Only the lines below from the one with "a dependency I don't understand." through the one with "very large company." are to be written out, exactly and without any images.

START Records shown

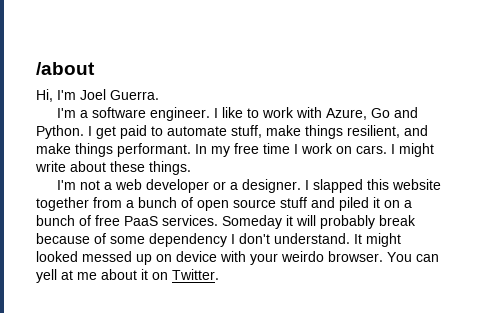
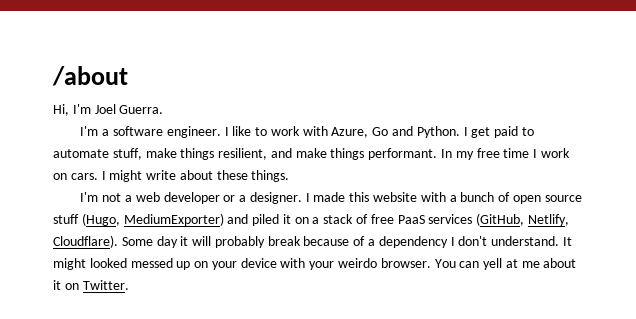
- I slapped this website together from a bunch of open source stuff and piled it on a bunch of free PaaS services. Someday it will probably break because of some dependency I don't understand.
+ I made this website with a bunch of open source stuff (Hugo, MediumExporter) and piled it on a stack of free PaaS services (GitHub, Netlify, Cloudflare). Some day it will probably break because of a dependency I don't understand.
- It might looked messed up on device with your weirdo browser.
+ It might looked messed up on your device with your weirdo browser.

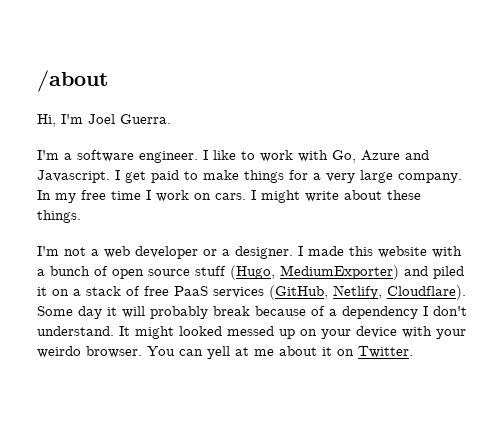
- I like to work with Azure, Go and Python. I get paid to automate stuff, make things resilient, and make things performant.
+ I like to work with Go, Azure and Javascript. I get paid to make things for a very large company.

END Records shown
START Records shown

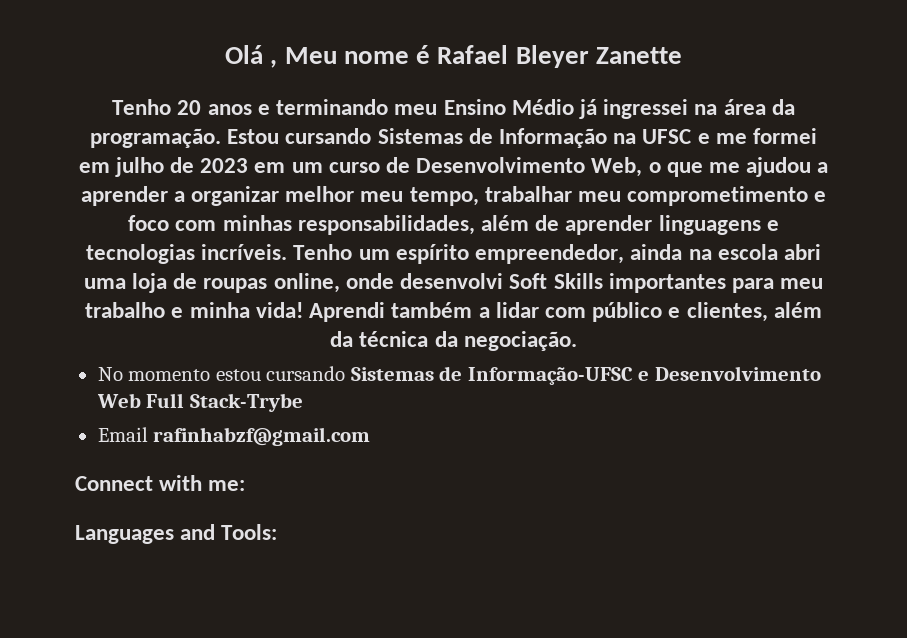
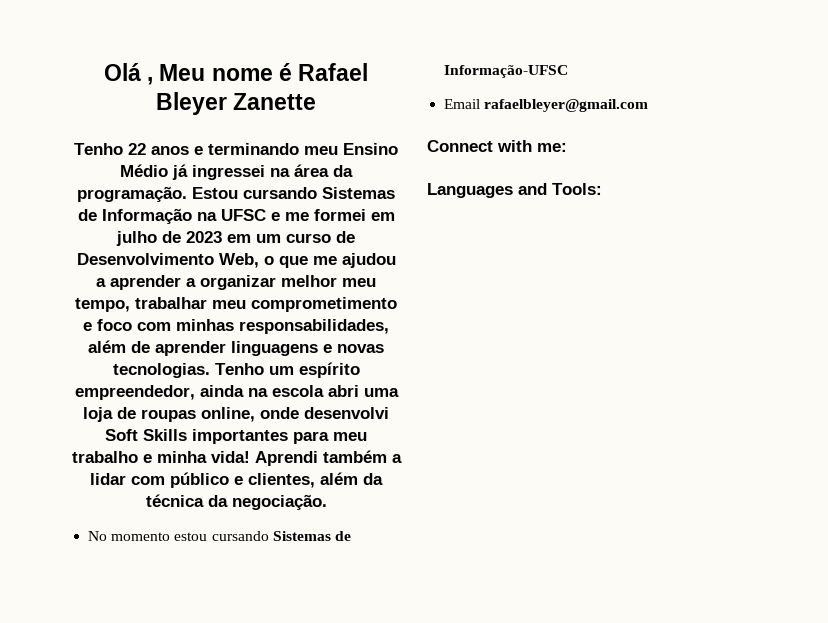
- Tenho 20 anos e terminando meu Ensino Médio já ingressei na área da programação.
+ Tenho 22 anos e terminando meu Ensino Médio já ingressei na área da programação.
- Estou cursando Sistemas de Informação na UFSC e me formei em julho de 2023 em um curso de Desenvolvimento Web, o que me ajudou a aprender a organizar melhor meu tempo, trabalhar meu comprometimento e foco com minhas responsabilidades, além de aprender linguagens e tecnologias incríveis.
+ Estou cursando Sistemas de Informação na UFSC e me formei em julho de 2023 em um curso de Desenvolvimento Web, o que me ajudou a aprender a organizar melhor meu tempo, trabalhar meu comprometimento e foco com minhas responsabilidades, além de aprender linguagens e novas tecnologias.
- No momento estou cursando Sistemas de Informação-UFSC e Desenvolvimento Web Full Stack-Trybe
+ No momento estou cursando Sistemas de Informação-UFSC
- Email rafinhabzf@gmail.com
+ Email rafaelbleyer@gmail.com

END Records shown
START Records shown

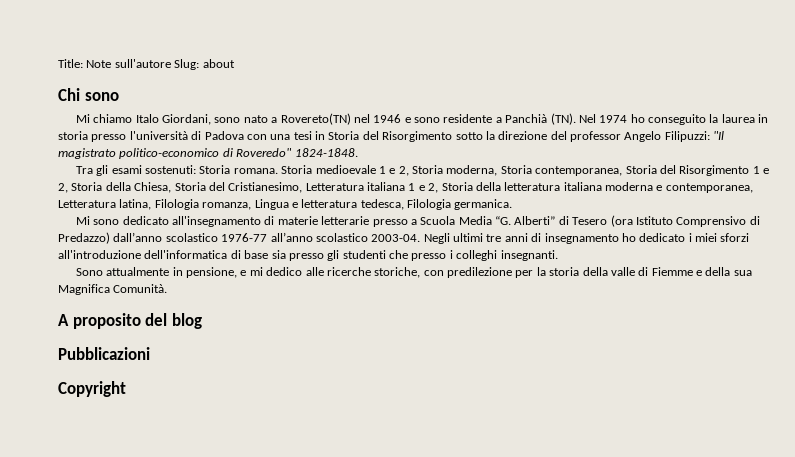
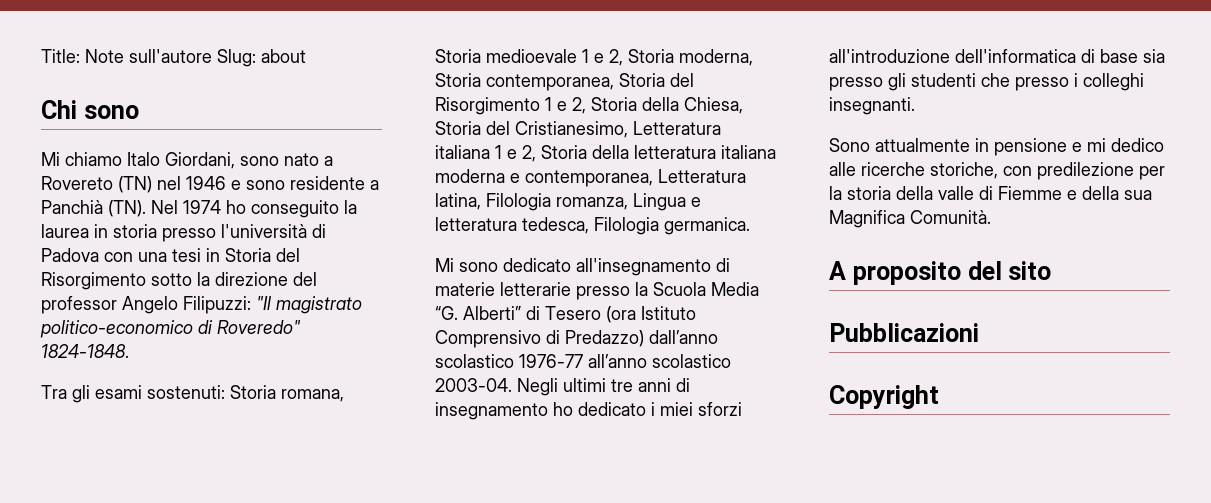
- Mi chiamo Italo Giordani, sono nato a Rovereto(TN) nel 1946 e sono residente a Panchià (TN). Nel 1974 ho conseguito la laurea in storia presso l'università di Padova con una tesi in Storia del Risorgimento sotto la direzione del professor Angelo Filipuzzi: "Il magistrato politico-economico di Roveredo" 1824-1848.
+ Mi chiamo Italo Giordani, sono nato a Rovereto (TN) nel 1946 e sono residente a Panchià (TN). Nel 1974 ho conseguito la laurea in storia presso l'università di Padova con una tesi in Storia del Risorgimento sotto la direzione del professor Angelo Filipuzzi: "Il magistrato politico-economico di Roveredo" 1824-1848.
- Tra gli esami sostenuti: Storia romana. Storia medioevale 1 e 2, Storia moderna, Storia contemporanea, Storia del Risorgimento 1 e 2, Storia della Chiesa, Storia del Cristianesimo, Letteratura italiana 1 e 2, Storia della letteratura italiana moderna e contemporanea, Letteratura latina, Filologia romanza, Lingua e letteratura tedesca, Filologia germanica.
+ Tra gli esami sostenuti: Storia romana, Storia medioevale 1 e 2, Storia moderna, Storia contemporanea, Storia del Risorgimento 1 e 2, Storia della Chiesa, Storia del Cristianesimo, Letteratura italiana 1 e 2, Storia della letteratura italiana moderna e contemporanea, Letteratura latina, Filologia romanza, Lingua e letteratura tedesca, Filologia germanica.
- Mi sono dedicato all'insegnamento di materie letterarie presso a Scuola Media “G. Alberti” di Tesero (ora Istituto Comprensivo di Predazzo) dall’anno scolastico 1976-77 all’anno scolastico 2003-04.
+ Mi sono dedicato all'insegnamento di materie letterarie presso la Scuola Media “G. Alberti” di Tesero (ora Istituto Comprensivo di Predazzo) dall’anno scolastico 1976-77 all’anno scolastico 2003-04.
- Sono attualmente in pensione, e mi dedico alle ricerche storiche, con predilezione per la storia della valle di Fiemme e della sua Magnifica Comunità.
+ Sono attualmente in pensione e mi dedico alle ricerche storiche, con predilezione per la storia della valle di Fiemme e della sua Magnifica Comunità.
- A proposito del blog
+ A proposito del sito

END Records shown

» **Answer to this task**
+ I made this website with a bunch of open source stuff (Hugo, MediumExporter) and piled it on a stack of free PaaS services (GitHub, Netlify, Cloudflare). Some day it will probably break because of a dependency I don't understand.
- It might looked messed up on device with your weirdo browser.
+ It might looked messed up on your device with your weirdo browser.

- I like to work with Azure, Go and Python. I get paid to automate stuff, make things resilient, and make things performant.
+ I like to work with Go, Azure and Javascript. I get paid to make things for a very large company.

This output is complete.